Predicting the Jagged Capability Frontiers of AI

The “jagged frontier” of AI—LLMs write legal briefs but can’t count letters—looks unpredictable. I think six dimensions of the task predict it.

Observability — is the causal state identifiable from measurements, or are there fundamentally indistinguishable internal states?
Controllability / excitability — can the learner’s actions persistently excite all modes of the system to identify its dynamics?
Verifiability — can correctness be checked cheaply and automatically?
Cost & risk — what does one rollout cost? (fractions of a cent vs. lives)
Time — how long per trial? Sim can compress bulk training time, but closing the sim-to-real gap still requires incompressible real-world episodes—and collecting those is where the costs of the other dimensions (poor observability, limited excitability, expensive rollouts) actually bite.
Value & concentration — how much value, and can enough be captured or promised to fund the R&D?
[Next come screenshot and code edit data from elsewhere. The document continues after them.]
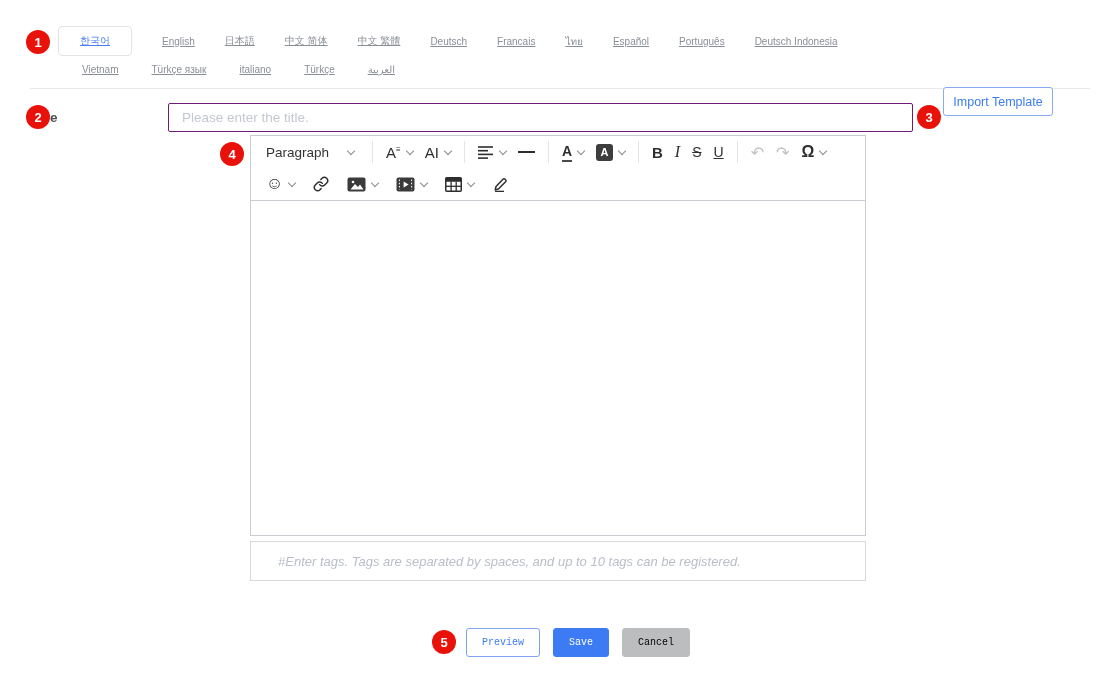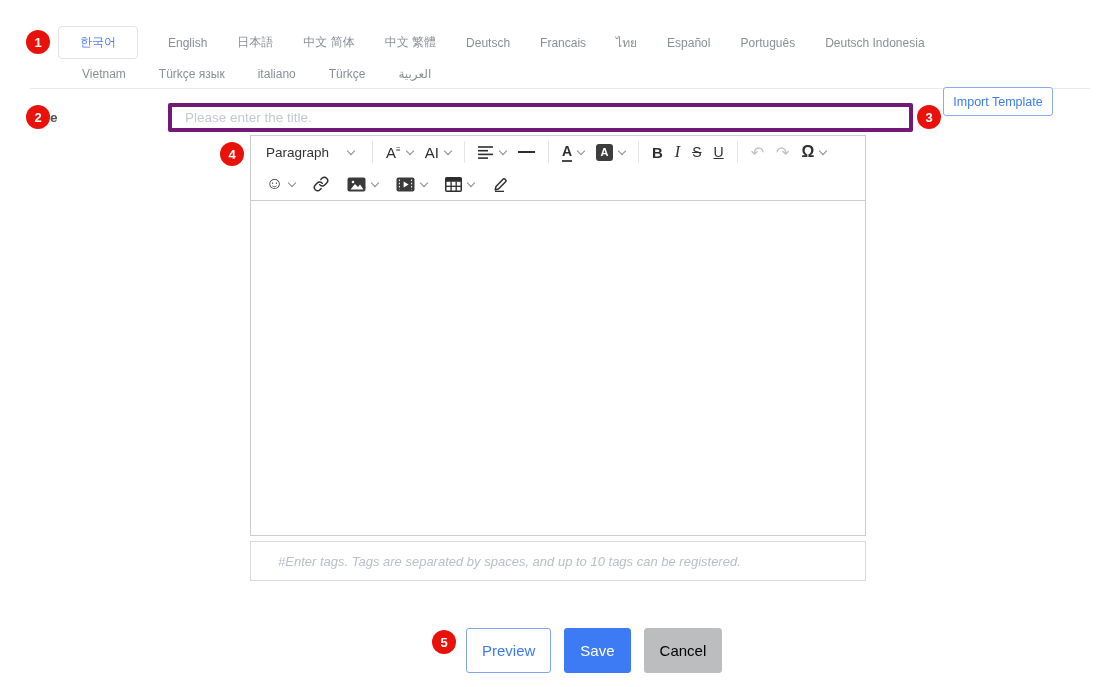--- a/index.html
+++ b/index.html
@@ -16,7 +16,7 @@
   .tabs { position:absolute; left:58px; top:26px; }
   .tab-row { display:flex; align-items:center; gap:30px; }
   .tab-row.second { margin-top:8px; margin-left:24px; gap:33px; }
-  .tab { font-size:12px; color:#8a8f96; white-space:nowrap; cursor:default; }
+  .tab { font-size:10px; color:#8a8f96; white-space:nowrap; cursor:default;text-decoration:underline; }
   .tab.active { color:#4b7cf5; background:#fff; border:1px solid #e3e3e6;
                 border-radius:4px; padding:7px 21px; font-weight:500; }
   .tabs-divider { position:absolute; left:30px; top:88px; width:1060px; height:1px; background:#e9e9eb; }

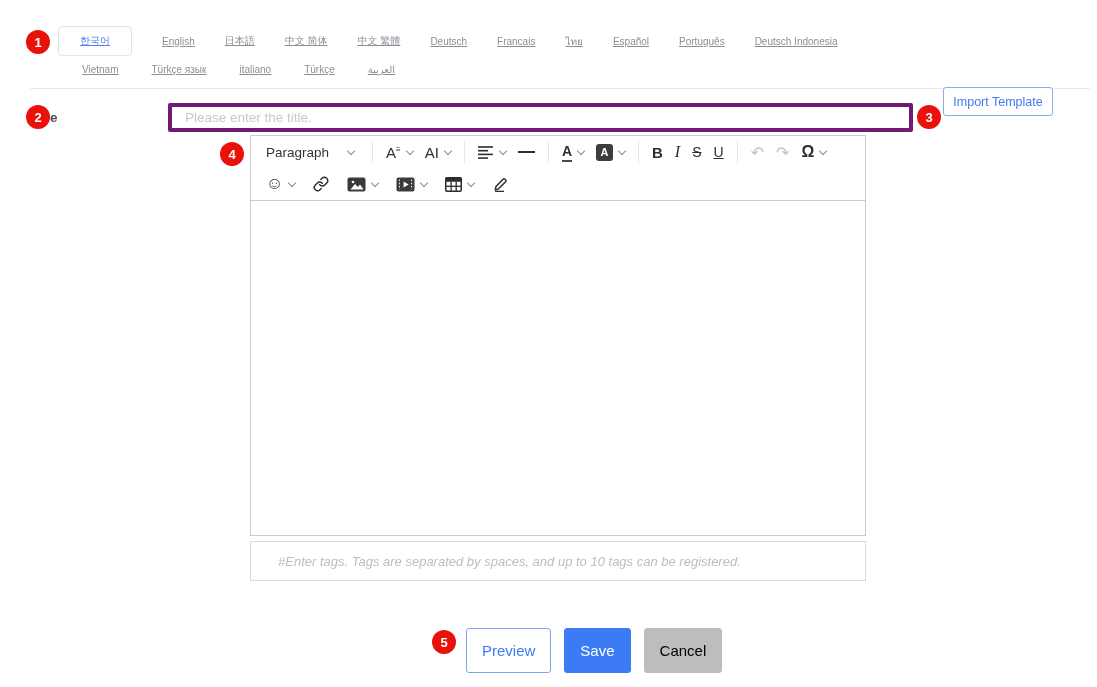--- a/index.html
+++ b/index.html
@@ -24,7 +24,7 @@
   
   .title-label { position:absolute; left:30px; top:110px; font-size:13.5px; font-weight:600; color:#4b4f55; }
   .title-input { position:absolute; left:168px; top:103px; width:745px; height:29px;
-                 border:4px solid #701a75; border-radius:2px; padding:0 13px;
+                 border:1px solid #701a75; border-radius:2px; padding:0 13px;
                  font-size:13.5px; color:#333; font-family:"Liberation Sans",sans-serif; outline:none; }
   .title-input::placeholder { color:#c3c8d0; }
   .import-btn { position:absolute; left:943px; top:87px; width:110px; height:29px;

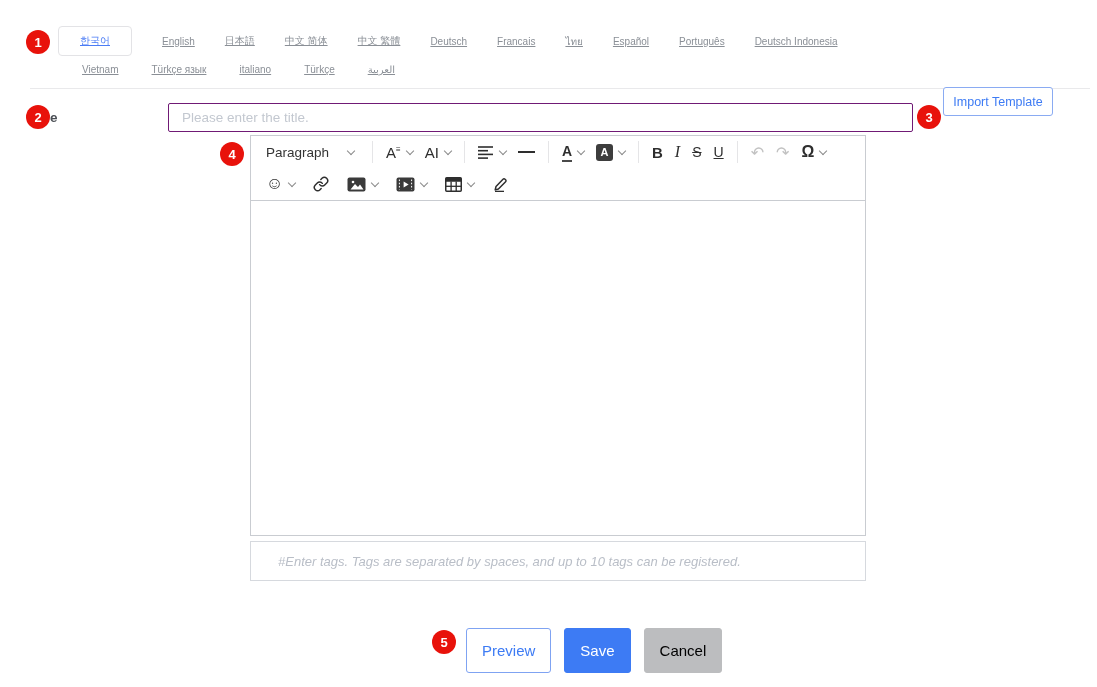--- a/index.html
+++ b/index.html
@@ -63,8 +63,8 @@
 
   
   .actions { position:absolute; left:466px; top:628px; display:flex; gap:13px; }
-  .btn { height:45px; border-radius:3px; font-size:15px; padding:0 15px;
-         font-family:Liberation Sans, sans-serif; cursor:pointer; }
+  .btn { height:29px; border-radius:3px; font-size:10px; padding:0 15px;
+         font-family:Liberation Mono, monospace; cursor:pointer; }
   .btn-preview { background:#fff; border:1px solid #7fa3f2; color:#3d7bf4; }
   .btn-save { background:#3d7bf4; border:1px solid #3d7bf4; color:#fff; }
   .btn-cancel { background:#bcbdbf; border:1px solid #bcbdbf; color:#000000; }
Task	Obs.	Ctrl.	Verif.	Cost	Time	Value
CUDA kernel optimization	Full	Full	Auto	≈0	ms	High, concentrated
Write code	Full	Full	Auto	≈0	sec	Very high, broad
Math proof	Full	Full	Auto	≈0	sec	Moderate, diffuse
Fold laundry	Low	Poor	Hard	Low	Sim-compressible; sim-to-real gap is the bottleneck	Fragmented
Put away dishes	Med	Med	Med	Low	Sim-compressible; smaller gap (rigid bodies)	Fragmented
Land a plane	Med	High actuators, unexcitable atmosphere	Hard	Extreme	Sim-compressible; mature sims but residual gap	High, concentrated

The top three tasks sweep dimensions 1–5: full observability, full excitability, automatic verification, near-zero cost, millisecond iteration. They differ only on dimension 6—math proofs have the same technical profile as code but a fraction of the economic pull, which is why they lag. The bottom three fail on multiple technical dimensions simultaneously. Crucially, none of them are irreducibly slow—faster-than-real-time sim with decent zero-shot transfer exists for all three—but sim only compresses the bulk of training. Closing the residual sim-to-real gap requires real-world episodes that run at real-time, under the actual observability and controllability constraints of the physical task, at the actual cost and risk per rollout. The incompressible real episodes are the long pole, and they’re expensive precisely because the other dimensions are bad. Landing is the interesting hybrid: precise actuators, but the environment isn’t excitable (you can’t intervene on a thunderstorm), and the cost of failure is catastrophic—yet the concentrated economic value has driven billions into simulators that compress the time and cost dimensions, making the remaining gap (fidelity, edge-case weather) the binding constraint.

The frontier is jagged in task space, smooth in dimension space. To move it, find the bottleneck dimension and attack that.